I'm not even sure how to respond. Haven't we established previously that these are incorrect for your device? Why did you _un_-blacklist them? Is it surprising that Network Manager throws out errors when it's trying to juggle three drivers; two of which are incorrect?

I really can't hit an ever-changing, ever-moving target.

----------


## WVPARN

I meant, after noticing a return of the main problem, I unblacklisted those two, to see if they might do something useful after all. But I can re-blacklist them.

Which I have now done.

----------


## WVPARN

Just now I did a reinstall of network-manager, and the behavior remained unchanged. For example, the computer froze when rebooting without the ethernet cable.

So I think we are right where we left off. We've ruled out a problematic upgrade, because I did a full install of 12.04. It's neither bcma nor brcmsmac because they are blacklisted (I put them back only after noticing the problem again, and then I re-blacklisted them, which they are now). I haven't sought out any restricted drivers. I haven't even opened that section of system settings, in case just looking there would make it retrieve something.

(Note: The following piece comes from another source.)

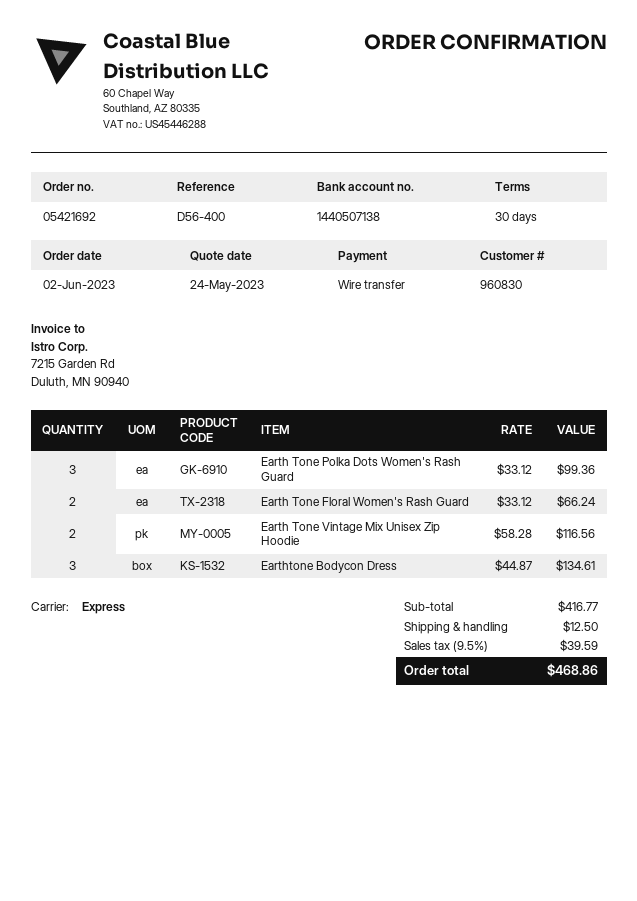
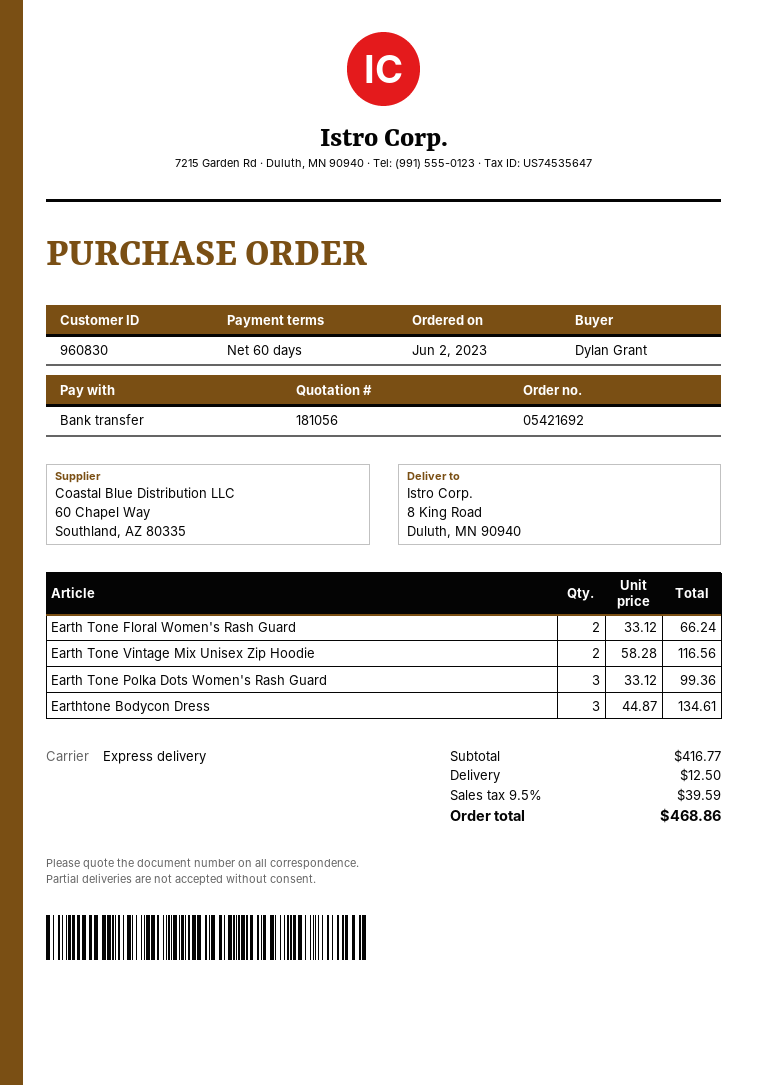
payment terms: 30 days -> 60 days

One funny thing happened last night. I let the computer play a stream as I went to sleep. I set the power option to suspend after ten minutes. When I got up in the morning, the computer was in a state to reboot, not to wake up from suspend. That was unexpected. So I don't know what it did when I wasn't looking.

The other point I can think of is that Mint 10 / Ubuntu 10 seem to be able to drive the wireless. I used Mint 10 for a day or so but tired of its bad rendering of the monitor, plus the fact that it will be phased out made it seem a bad bet.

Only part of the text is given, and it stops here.